In [1]:
# These lines of code import important libraries and the 'create_engine' function from 'sqlalchemy.' First, 'pandas' is imported and given the alias 'pd' for data manipulation. Then, the entire 'sqlalchemy' library, used for relational database tasks, is imported. The 'os' library comes next, simplifying file and directory operations. 're' is imported from Python's standard library, allowing manipulation of strings using patterns. Lastly, 'create_engine' is imported from 'sqlalchemy' to establish a database engine for connecting to relational databases.
import pandas as pd, sqlalchemy, os, re
from sqlalchemy import create_engine

# This code is defining a Python dictionary named db_config that stores the configuration details for connecting to a database. The purpose of this code is to define a configuration dictionary that can be used later in the code to establish a connection to the specified database. 
db_config = {
    "user": "root",
    "password": "WHATSOEVER30",
    "host": "localhost",
    "port": 3306,  # Default MySQL port
    "database": "survey"
}

# This code creates an SQLAlchemy database engine using the provided configuration information. The create_engine function combines all these elements into a connection string and uses it to create an SQLAlchemy engine. This engine can be used to execute SQL queries and interact with the specified MySQL database using the connection details.
engine = create_engine(f"mysql+mysqlconnector://{db_config['user']}:{db_config['password']}@{db_config['host']}:{db_config['port']}/{db_config['database']}")

# This code is defining the location of the folder where the Excel files to be processed by the program are stored.
folder_path = 'survey/'

# This code defines a list called keywords that contains specific words or terms of interest. The purpose of this list is to identify and match these keywords within the code later on. This list allows for flexibility by considering variations in capitalization, meaning that the code will match these keywords regardless of whether they are in uppercase, lowercase, or a combination of both.
keywords = ["inpatient", "warded", "ip", "inp", "in"]

# This code creates a list named month_order that contains abbreviated month names in a specific order. This list is designed to hold the abbreviated month names in a specific sequence, likely to match the ordering of months used in data files or databases where the code is processing or organising data.
month_order = ["Jan", "Feb", "Mar", "Apr", "May", "Jun", "Jul", "Aug", "Sep", "Oct", "Nov", "Dec"]

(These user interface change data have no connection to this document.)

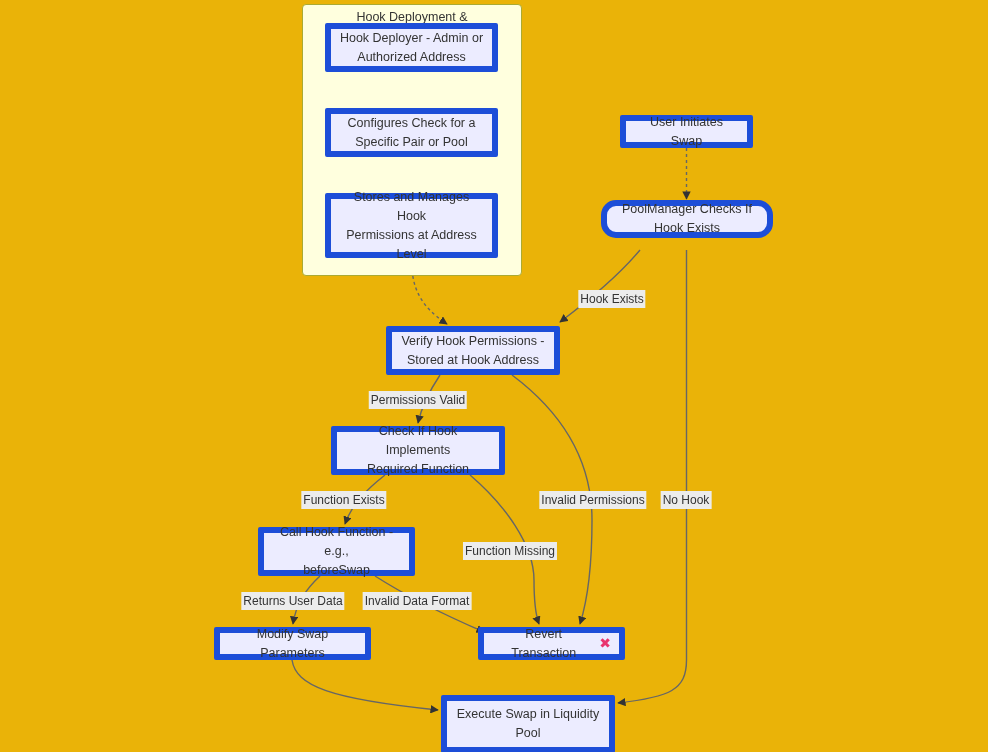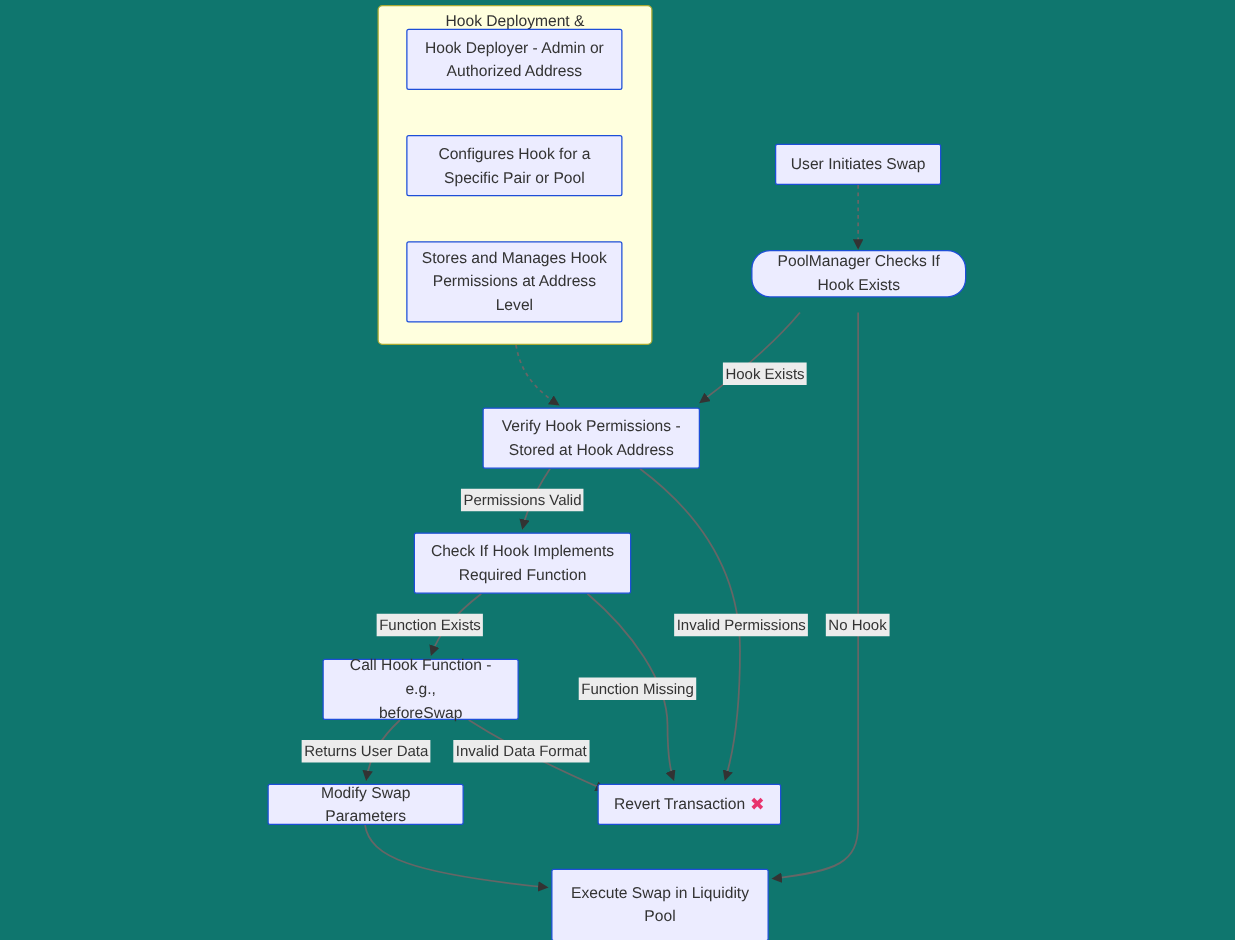"Hook Deployment &" #canvas { background: #0f766e -> #eab308 }
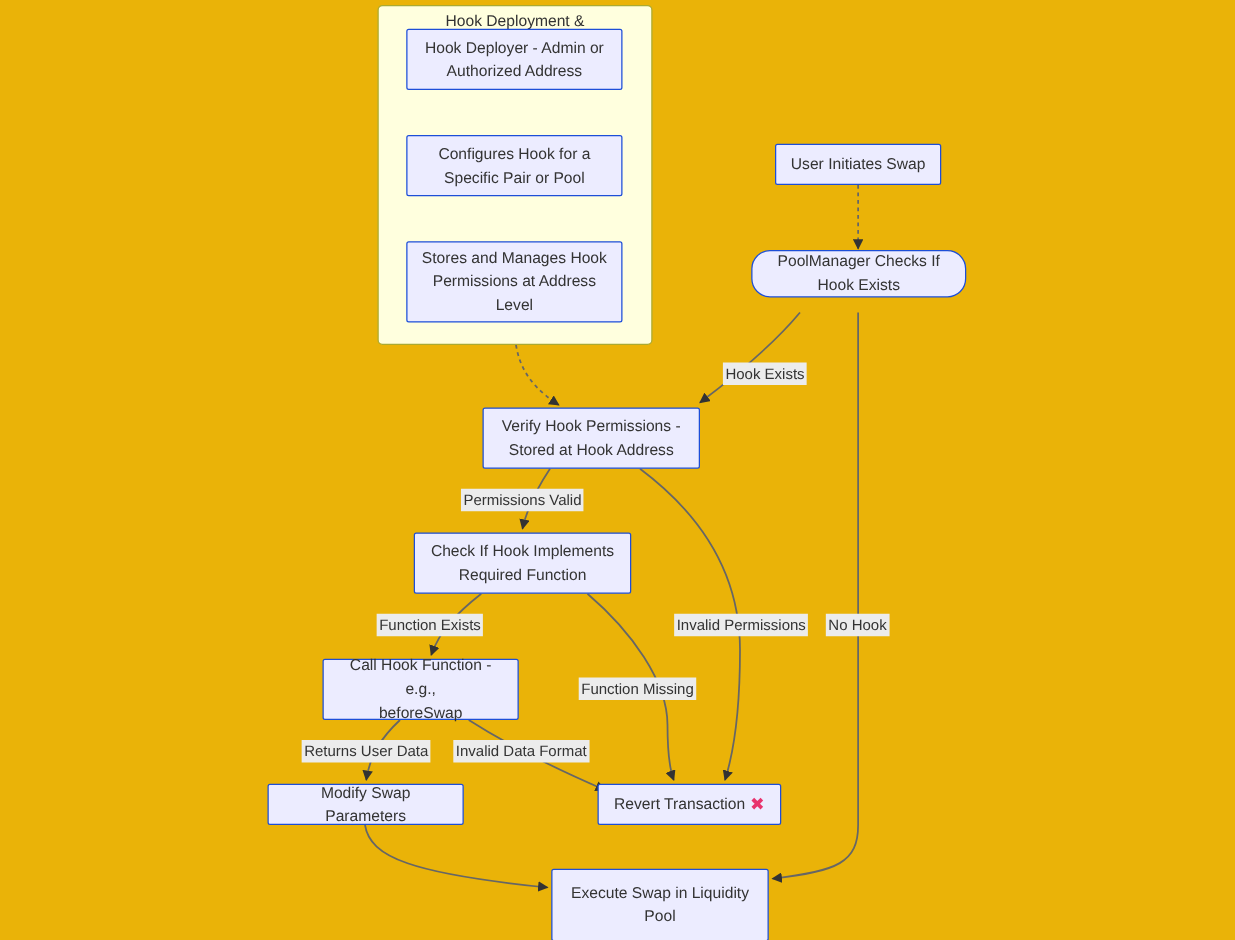"Hook Deployer - Admin or" .node { border: 1px solid #1d4ed8 -> 6px solid #1d4ed8 }
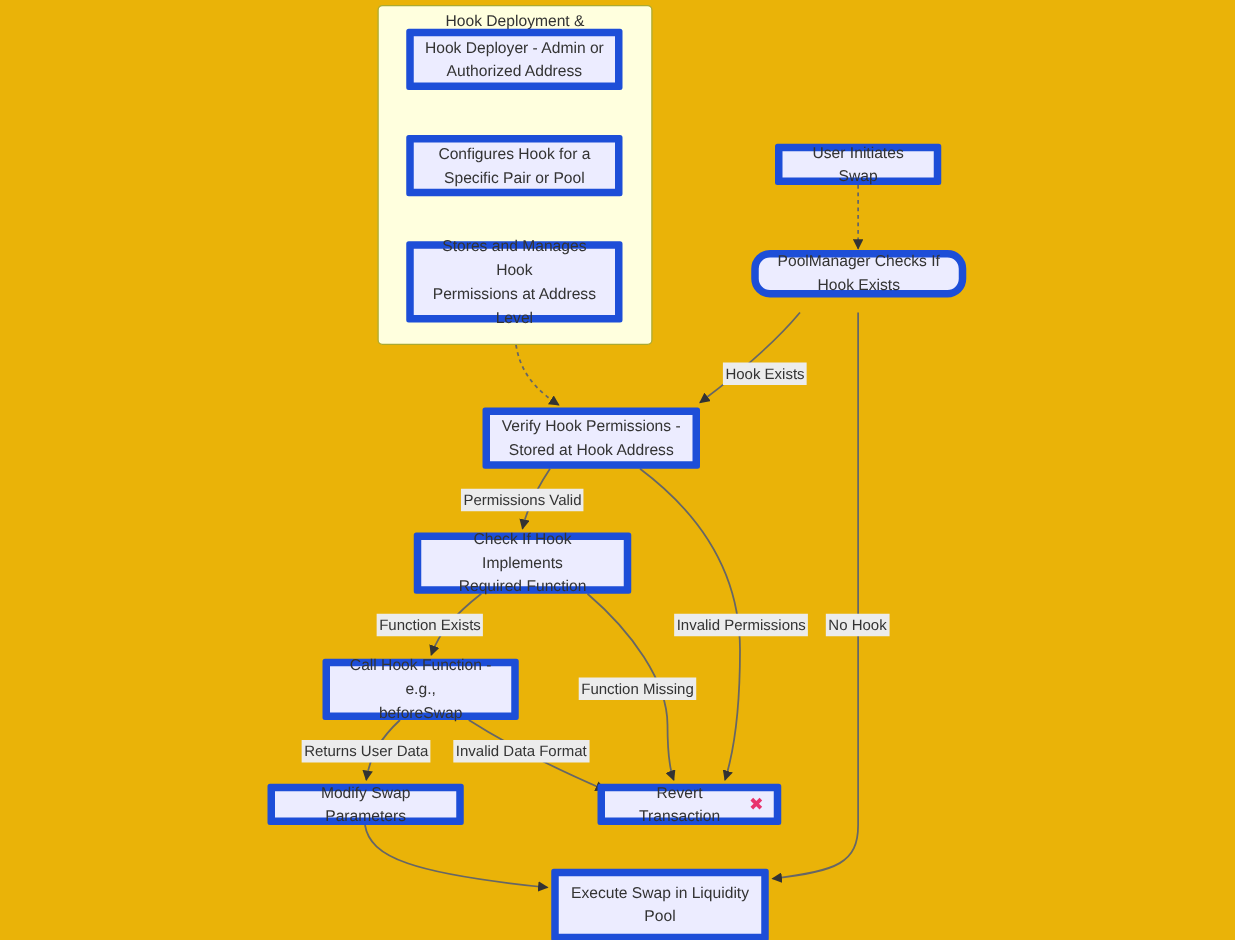"Configures Hook for a" span { text: Hook -> Check }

# The code begins by iterating through files in the directory specified by folder_path.
for filename in os.listdir(folder_path):

# It checks if the current file being iterated has the '.xlsx' file extension using filename.endswith('.xlsx').
    if filename.endswith('.xlsx'):

# If the file has a valid Excel extension, it attempts to extract the month name from the filename using a regular expression (re.match). This is done to identify the relevant month for the data in the file.
        month_match = re.match(r'([A-Za-z]+)\.xlsx', filename)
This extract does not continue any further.